Head of The A.P. Criticizes Seizure of Phone Records

The Justice Department has been widely criticized for the seizure, which covered 20 A.P. telephone lines, including its offices and the home phones and cellphones of journalists. The records were obtained without notice, directly from the phone company.

The Associated Press was informed of the action this month, without being given a reason for the intrusion. But the timing, and the targets, suggested that the move was related to a government investigation into A.P. coverage a year ago about the Central Intelligence Agency’s disruption of a Yemen-based terrorist plot to bomb an airliner.

“We don’t question their right to conduct these sorts of investigations,” said Gary Pruitt, president and chief executive of The A.P., said on Sunday on “Face the Nation” on CBS. But the manner in which it was pursued was an “unconstitutional act,” he said, characterizing it as overbroad and calculated to harass.

The interview was Mr. Pruitt’s first television appearance since the seizure was revealed.

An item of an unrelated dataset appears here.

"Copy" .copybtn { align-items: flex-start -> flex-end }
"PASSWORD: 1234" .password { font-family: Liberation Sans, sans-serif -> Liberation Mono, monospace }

Justice Department regulations say that subpoenas for journalists’ phone records should be a last resort, made when there would be a substantial threat to the integrity of the investigation in notifying a news organization in advance. The seizures should be focused narrowly, the regulations say, and signed off by the attorney general.

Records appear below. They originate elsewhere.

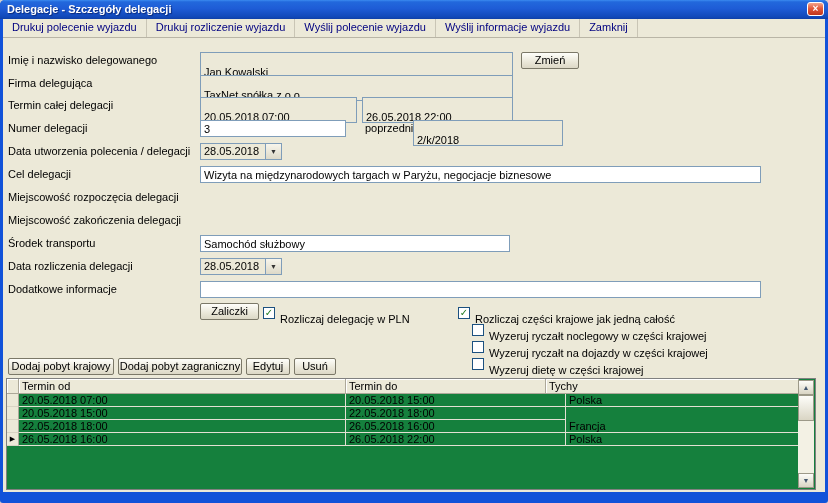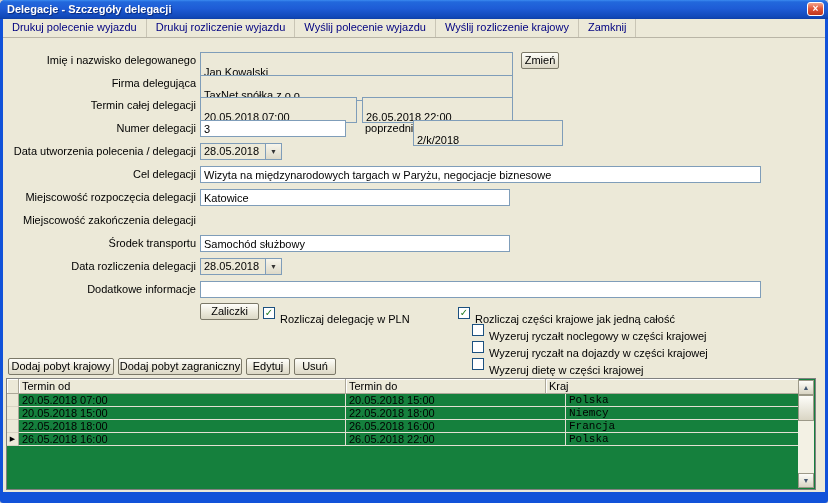"Wyślij rozliczenie krajowy" span.tb-item { text: rozliczenie krajowy -> informacje wyjazdu }
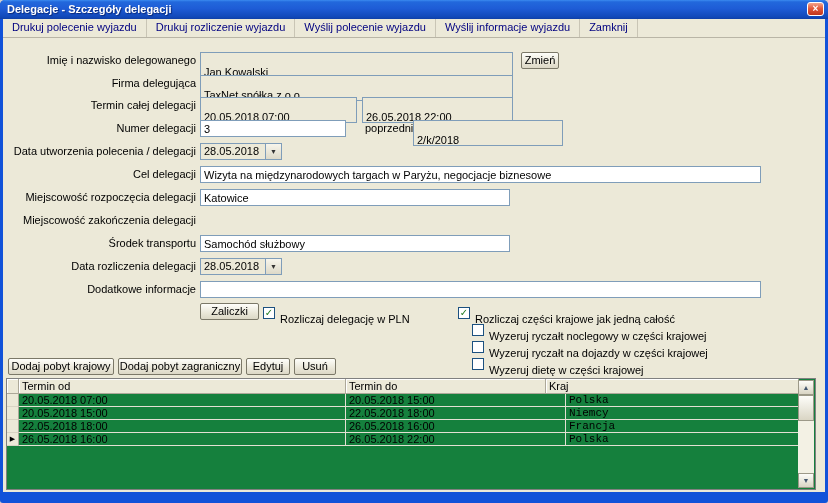"Imię i nazwisko delegowanego" .lbl { text-align: right -> left }
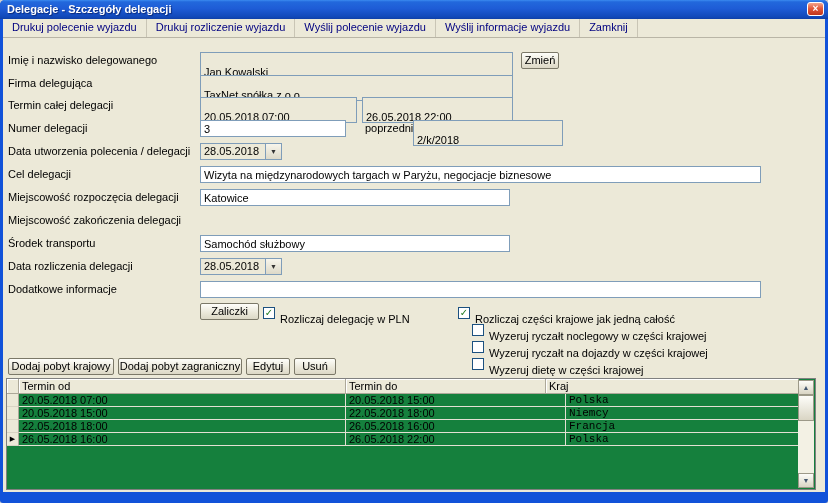"Zmień" div.btn { width: 38px -> 58px }
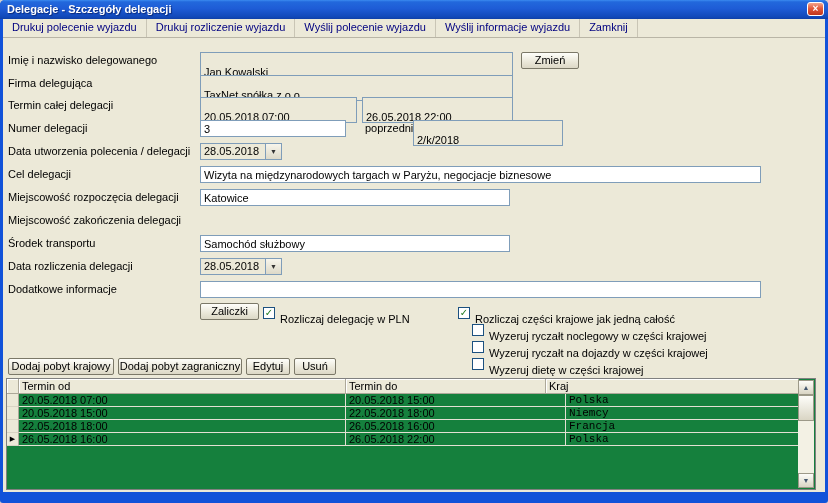"Katowice" input.fld { html: <input> -> none }
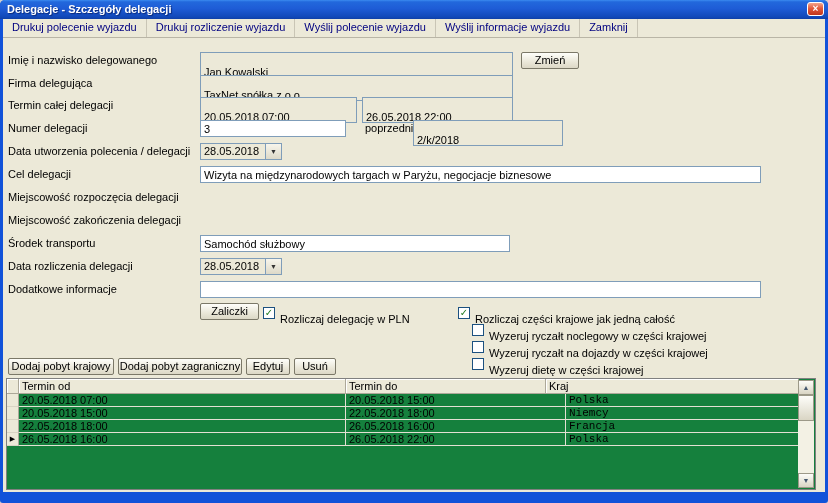"Kraj" div.hc { text: Kraj -> Tychy }
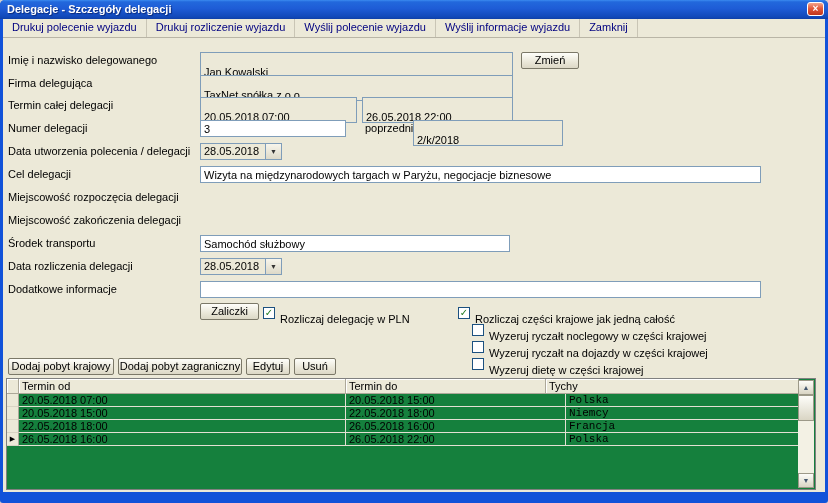"Polska" .tc3 { font-family: Liberation Mono, monospace -> none }
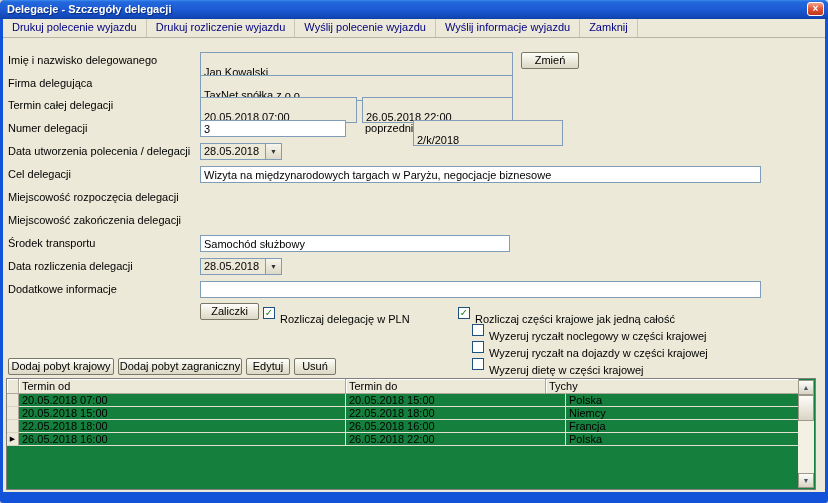"Niemcy" div.tc { html: <div>Niemcy</div> -> none }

The lack of notice, Mr. Pruitt said, denied The A.P. the opportunity to fight the seizure in court. The Justice Department, he said, acted as “the judge, jury and executioner in secret.”

The government is sending a message to officials, he said, “that if you talk to the press, we’re going to go after you.” It has already had an impact, he said. “Officials who would normally talk to us, and people we would talk to in the normal course of news gathering, are already saying to us that they’re a little reluctant to talk to us; they fear that they will be monitored by the government.”

He feared, he said, that “the people of the United States will only know what the government wants them to know.” He added, “And that’s not what the framers of the Constitution had in mind when they wrote the First Amendment.”

Mr. Pruitt was a First Amendment lawyer for McClatchy newspapers and rose to head the company. He was announced last March as chief executive of The A.P., a nonprofit news cooperative with 3,200 employees worldwide, and had served on its board for nine years.

There was no immediate response to a message seeking comment from the White House. But the Justice Department said in the immediate aftermath of the scandal that it sought “to strike the right balance between the public interest in the free flow of information and the public interest in the fair and effective administration of our criminal laws.”

The administration has pursued six current or former government officials over leaks. Only three had been pursued in total under all previous presidents.